Each of the accessed XML services in our application provided data for the same domain. So instead of writing or generating a great number of Java classes, we decided to use XSLT to transform the XML into a common format we could easily unmarshall. During performance and stress tests, this solution performed very well and showed no signs of degradation.
However.... Once we hit production, the application went OutOfMemory after a few days on a heap of 1GB. This was bad, how come our performance and stress tests didn't show this? We decided to do the only sensible thing, and create a heapdump as soon as the application showed signs of stress. We started monitoring the java process using the jstat utility found in the JDK.
$ jstat -gcutil <processid> 1s 10000 S0 S1 E O P YGC YGCT FGC FGCT GCT 0.00 0.00 99.98 100.00 26.66 2896 119.886 6000 32234.945 32354.831 0.00 0.00 100.00 100.00 26.66 2896 119.886 6001 32234.945 32354.831 0.00 0.00 100.00 100.00 26.66 2896 119.886 6001 32234.945 32354.831 0.00 0.00 100.00 100.00 26.66 2896 119.886 6001 32234.945 32354.831 0.00 0.00 100.00 100.00 26.66 2896 119.886 6001 32234.945 32354.831 0.00 0.00 100.00 100.00 26.66 2896 119.886 6001 32234.945 32354.831 0.00 0.00 100.00 100.00 26.66 2896 119.886 6001 32234.945 32354.831 0.00 0.00 100.00 100.00 26.66 2896 119.886 6002 32240.277 32360.163
As soon as we saw the old space utilization hitting 100% and the Full Garbage Collector being unable to clean things up, we created a heapdump
$ jmap -dump:format=b,file=/tmp/heap.hprof <processid>
Using the Eclipse Memory Analyzer we looked into the heap dump, to see what was causing our memory to grow.
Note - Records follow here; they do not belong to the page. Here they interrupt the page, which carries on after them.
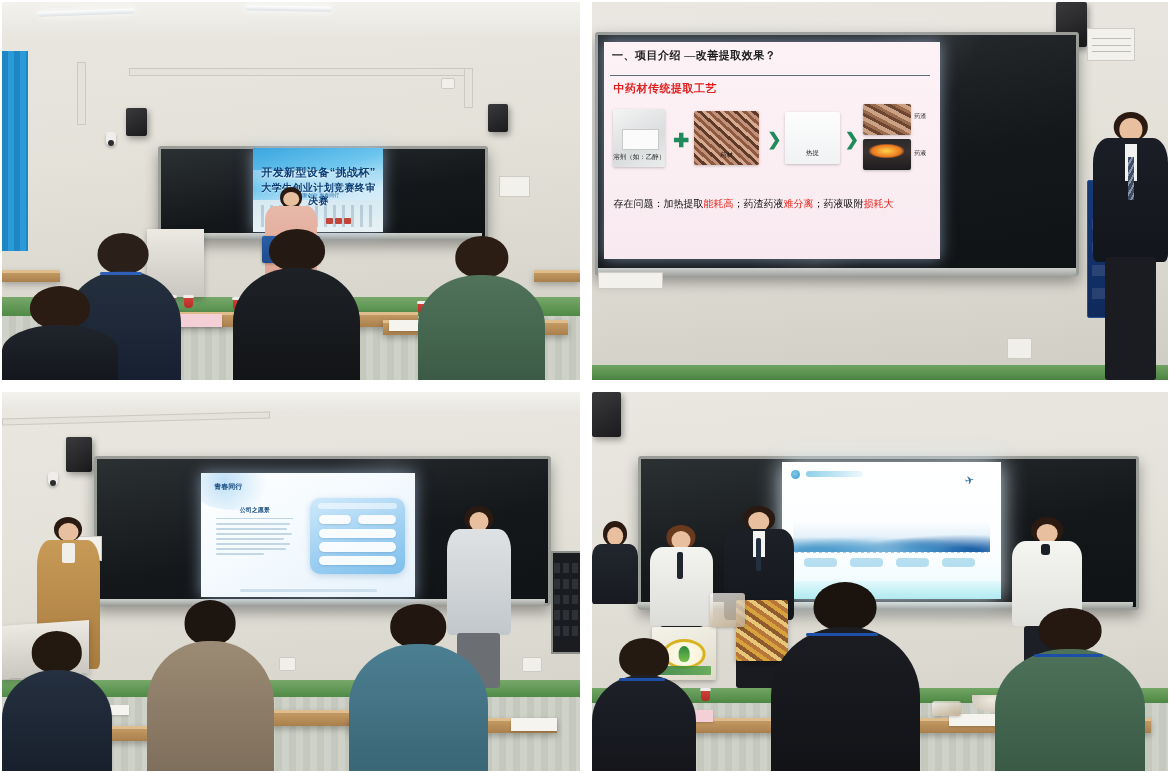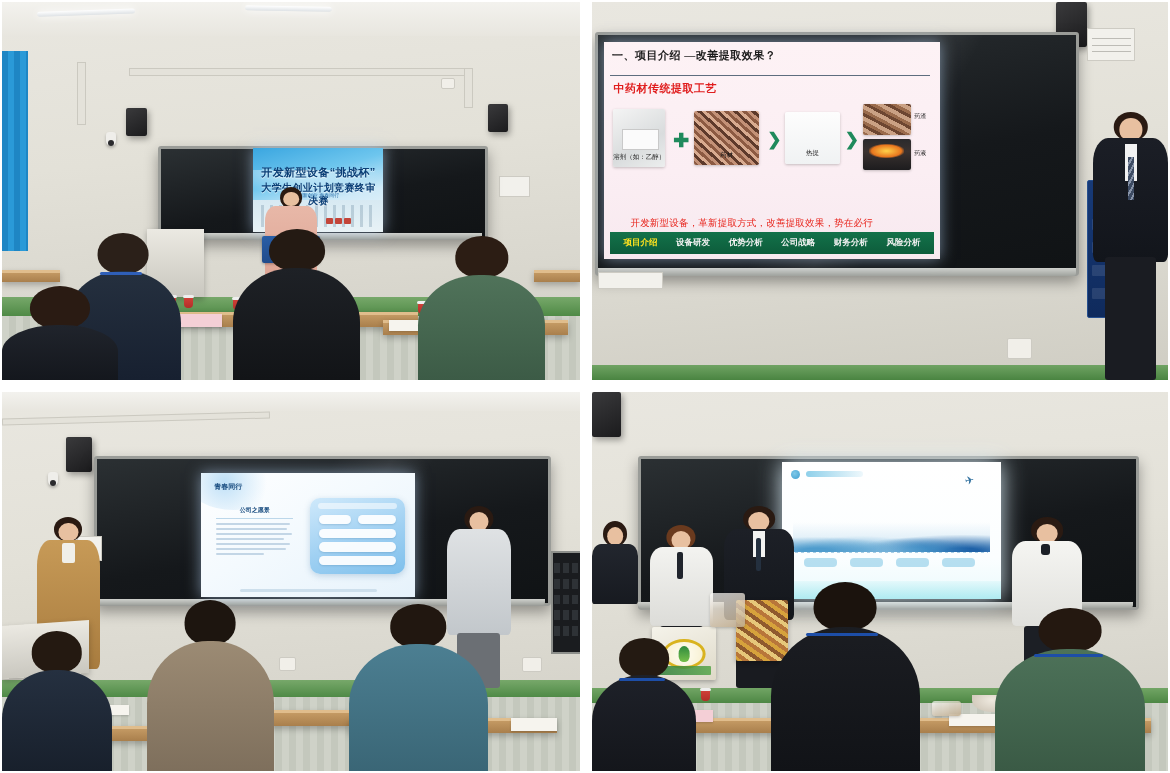"存在问题：加热提取能耗高；药渣药液难分离；药液吸附损耗大" div.si-prob { html: none -> <div>存在问题：加热提取<span>能耗高</span>；药渣药液<span>难分离</span>；药液吸附<span>损耗大</span></div> }
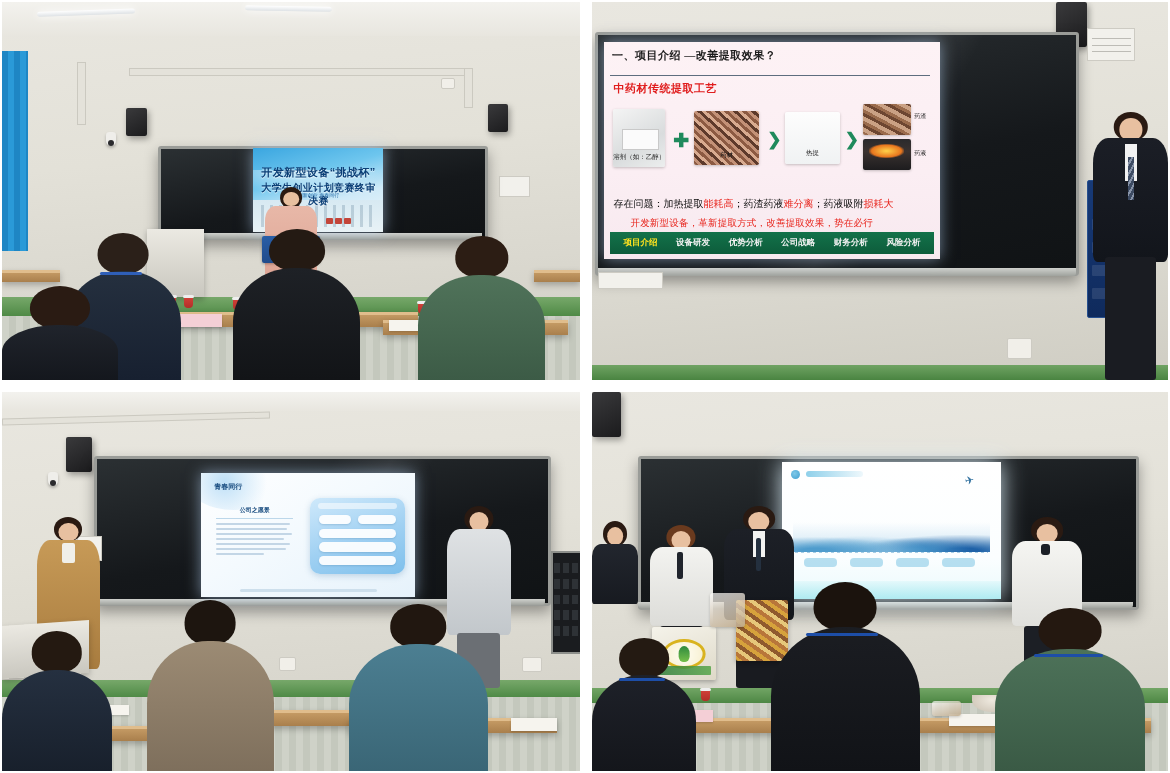"开发新型设备，革新提取方式，改善提取效果，势在必行" div.si-call { html: <div>开发新型设备，革新提取方式，改善提取效果，势在必行</div> -> none }
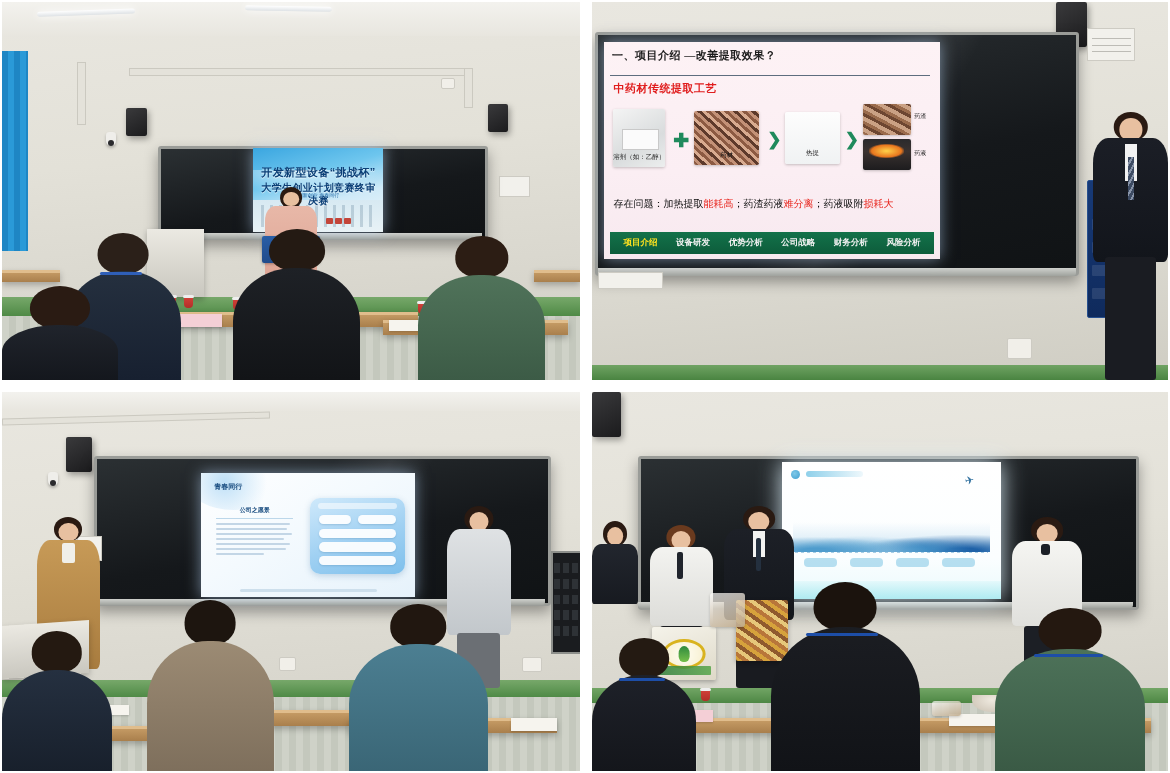"项目介绍" div.si-nav { html: <div> <span>项目介绍</span> <span>设备研发</span> <span>优势分析</span> <span>公司战略</span> <span>财务分析</span> <span>风险分析</span> </div> -> none }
This generated the following picture.
Clicking on the "Leak Hunter" link in the analyzer, quickly showed the possible culprit. The XMLReaderManager class from Xalan somehow had taken up a big chunk of available memory.
Searching through our Maven2 pom files showed no explicit dependency upon Xalan, but the dependency graph in the generated maven site showed it as a transitive dependency. One of our dependencies had xalan-2.6.0 noted down as a dependency. Googling around for this quickly showed us that there were two bugs against xalan, which described this exact problem: XALANJ-2178 and XALANJ-2195.
Looking at the source code for Xalan 2.6.0 we could indeed clearly notice the memory leak, whereas in 2.7.0 they updated it to prevent the class from keeping references around for too long. But why didn't our stress tests on a similar machine and configuration show this?
The answer for this can also be found in the XMLReaderManager. It tries to cache the XMLReader in a ThreadLocal, so that it can give the same XMLReader to the Thread if it requests a new one. However in a JEE system, you normally have threadpools which scale up and down depending on system load at a given time. In our stress tests, we only simulated full loads for a prolonged time, and with this load, the XMLReaders weren't leaked, as threads were being reused from the ThreadPool. If we had simulated a more varying load over a larger amount of time, we would have seen this occurring before we hit production.